[Edit tracking data]
■ ■ ■ ■ ■ ■ ■
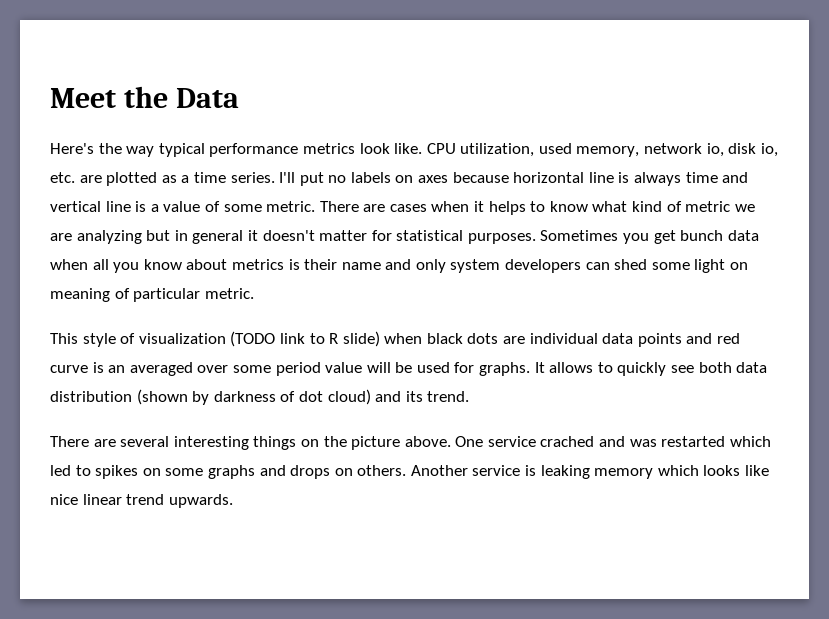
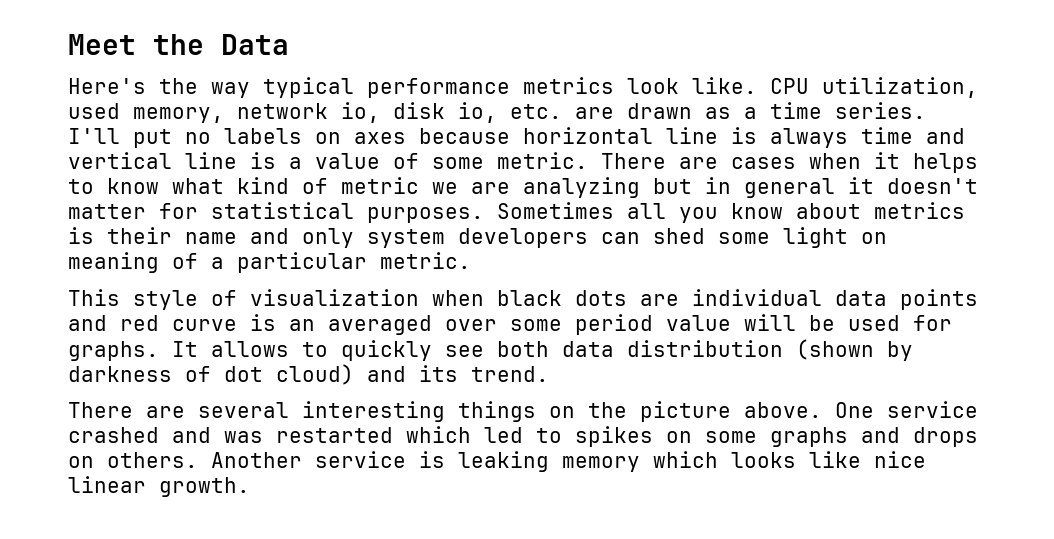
- CPU utilization, used memory, network io, disk io, etc. are plotted as a time series.
+ CPU utilization, used memory, network io, disk io, etc. are drawn as a time series.
- Sometimes you get bunch data when all you know about metrics is their name and only system developers can shed some light on meaning of particular metric.
+ Sometimes all you know about metrics is their name and only system developers can shed some light on meaning of a particular metric.
- This style of visualization (TODO link to R slide) when black dots are individual data points and red curve is an averaged over some period value will be used for graphs.
+ This style of visualization when black dots are individual data points and red curve is an averaged over some period value will be used for graphs.
- One service crached and was restarted which led to spikes on some graphs and drops on others.
+ One service crashed and was restarted which led to spikes on some graphs and drops on others.
- Another service is leaking memory which looks like nice linear trend upwards.
+ Another service is leaking memory which looks like nice linear growth.

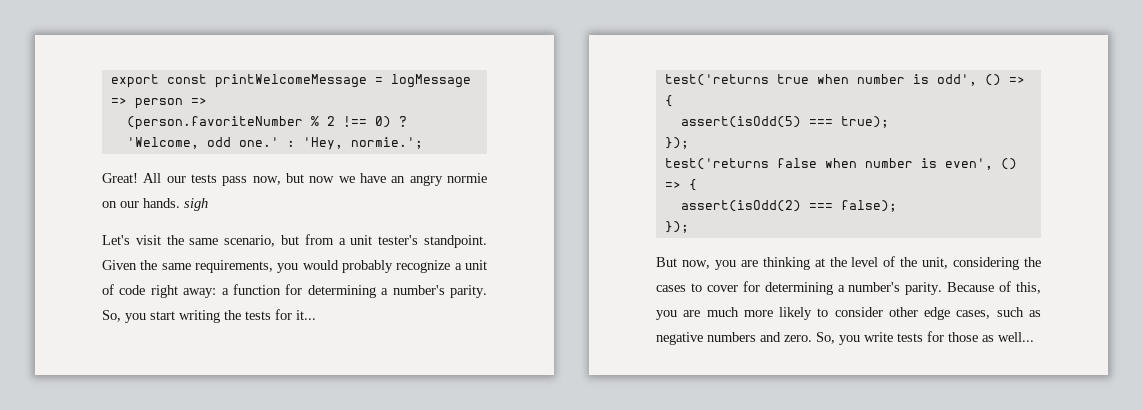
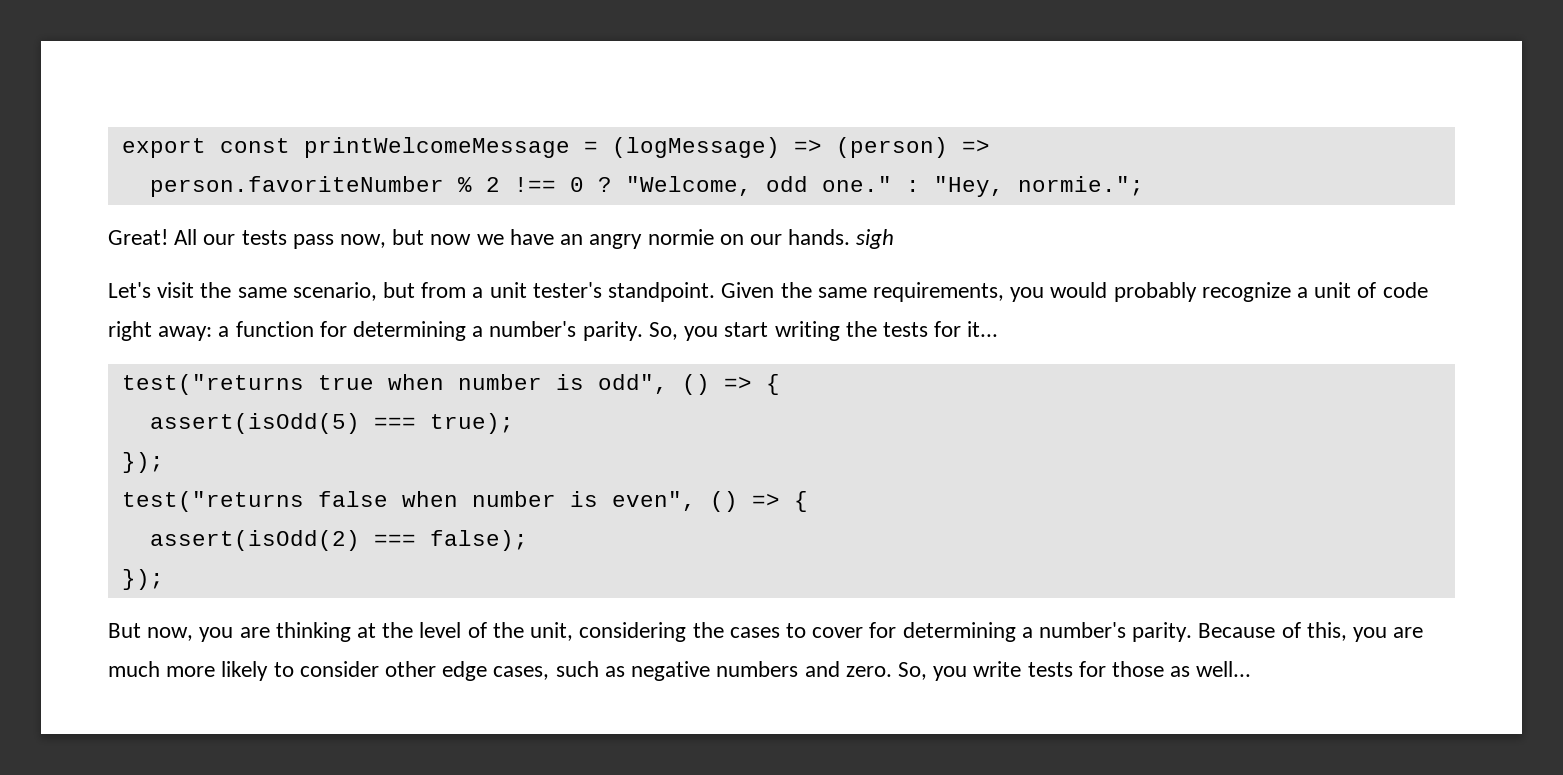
- export const printWelcomeMessage = logMessage => person =>
+ export const printWelcomeMessage = (logMessage) => (person) =>
- (person.favoriteNumber % 2 !== 0) ? 'Welcome, odd one.' : 'Hey, normie.';
+ person.favoriteNumber % 2 !== 0 ? "Welcome, odd one." : "Hey, normie.";
- test('returns true when number is odd', () => {
+ test("returns true when number is odd", () => {
- test('returns false when number is even', () => {
+ test("returns false when number is even", () => {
■ ■ ■ ■ ■ ■ ■
▸ TASK TO COMPLETE
For this exercise, output exactly the lines above from the line with "a particular metric." to the line with "- This style", counting both, and leave out the rest.

▸ ANSWER TO THE PROBLEM
+ Sometimes all you know about metrics is their name and only system developers can shed some light on meaning of a particular metric.
- This style of visualization (TODO link to R slide) when black dots are individual data points and red curve is an averaged over some period value will be used for graphs.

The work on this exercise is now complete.